But if not, of what use is it? What will the people gain, if foreign
competition, which may interfere with them in their sales, does not
favor them in their purchases?
MY DEAR FREE TRADER:--Allow us to say that you have but half read the
article which provoked your letter. We said that free trade acted
precisely like roads, canals and railways, like everything which
facilitates communications, and like everything which destroys
obstacles. Its first tendency is to increase the quantity of the article
which is relieved from duties, and consequently to lower its price. But
by increasing, at the same time, the quantity of all the things for
which this article is exchanged, it increases the demand, and
consequently the price rises. You ask us what the people will gain.

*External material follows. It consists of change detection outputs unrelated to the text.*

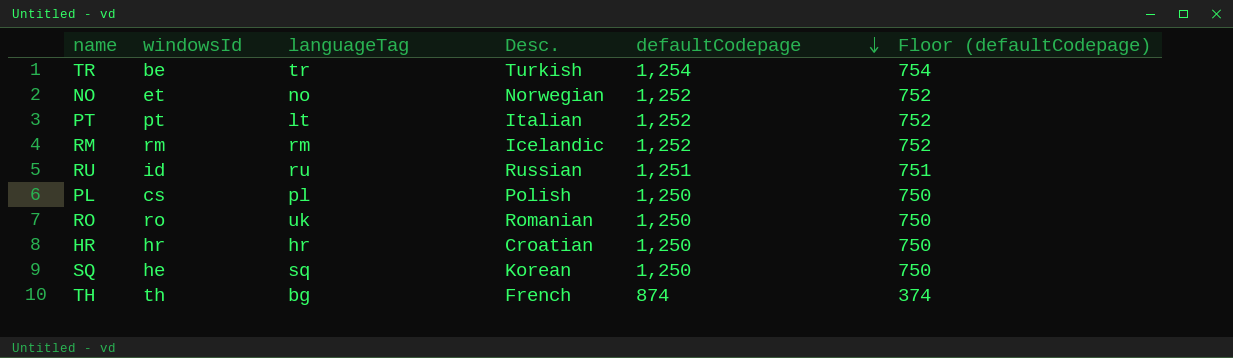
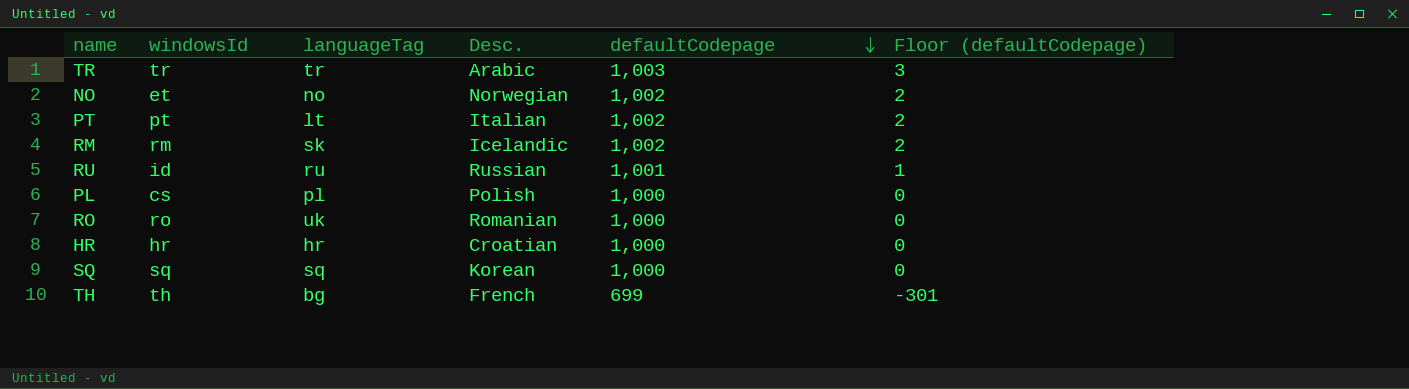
column Floor (defaultCodepage) | formula: [defaultCodepage] - 500 -> [defaultCodepage] - 1000
TR | windowsId: be -> tr
TR | Desc.: Turkish -> Arabic
TR | defaultCodepage: 1,254 -> 1,003
NO | defaultCodepage: 1,252 -> 1,002
PT | defaultCodepage: 1,252 -> 1,002
RM | languageTag: rm -> sk
RM | defaultCodepage: 1,252 -> 1,002
RU | defaultCodepage: 1,251 -> 1,001
PL | defaultCodepage: 1,250 -> 1,000
RO | defaultCodepage: 1,250 -> 1,000
HR | defaultCodepage: 1,250 -> 1,000
SQ | windowsId: he -> sq
SQ | defaultCodepage: 1,250 -> 1,000
TH | defaultCodepage: 874 -> 699

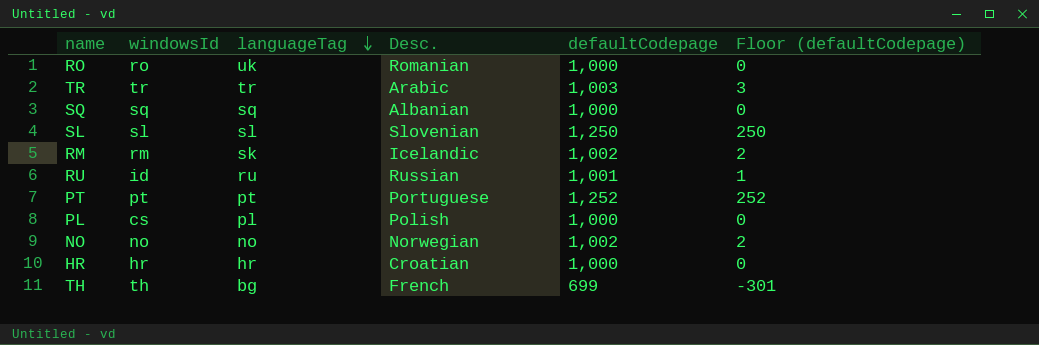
row order: defaultCodepage descending -> languageTag descending
SQ | Desc.: Korean -> Albanian
row SL: none -> sl | sl | Slovenian | 1,250 | 250
PT | languageTag: lt -> pt
PT | Desc.: Italian -> Portuguese
PT | defaultCodepage: 1,002 -> 1,252
PT | Floor (defaultCodepage): 2 -> 252
NO | windowsId: et -> no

Suppose they have a balance with certain scales, in each one of which
they have for their use a certain quantity of the articles which you
have enumerated. If a little grain is put in one scale it will gradually
sink, but if an equal quantity of cloth, iron and coal is added in the
others, the equilibrium will be maintained. Looking at the beam above,
there will be no change. Looking at the people, we shall see them better
fed, clothed and warmed.
DEAR MR. EDITOR:--I am a cloth manufacturer, and a protectionist. I
confess that your article on dearness and cheapness has led me to
reflect. It has something specious about it, and if well proven,
would work my conversion.
MY DEAR PROTECTIONIST:--We say that the end and aim of your restrictive
measures is a wrongful one--artificial dearness. But we do not say
that they always realize the hopes of those who initiate them. It is
certain that they inflict on the consumer all the evils of dearness. It
is not certain that the producer gets the profit. Why? Because if they
diminish the supply they also diminish the demand.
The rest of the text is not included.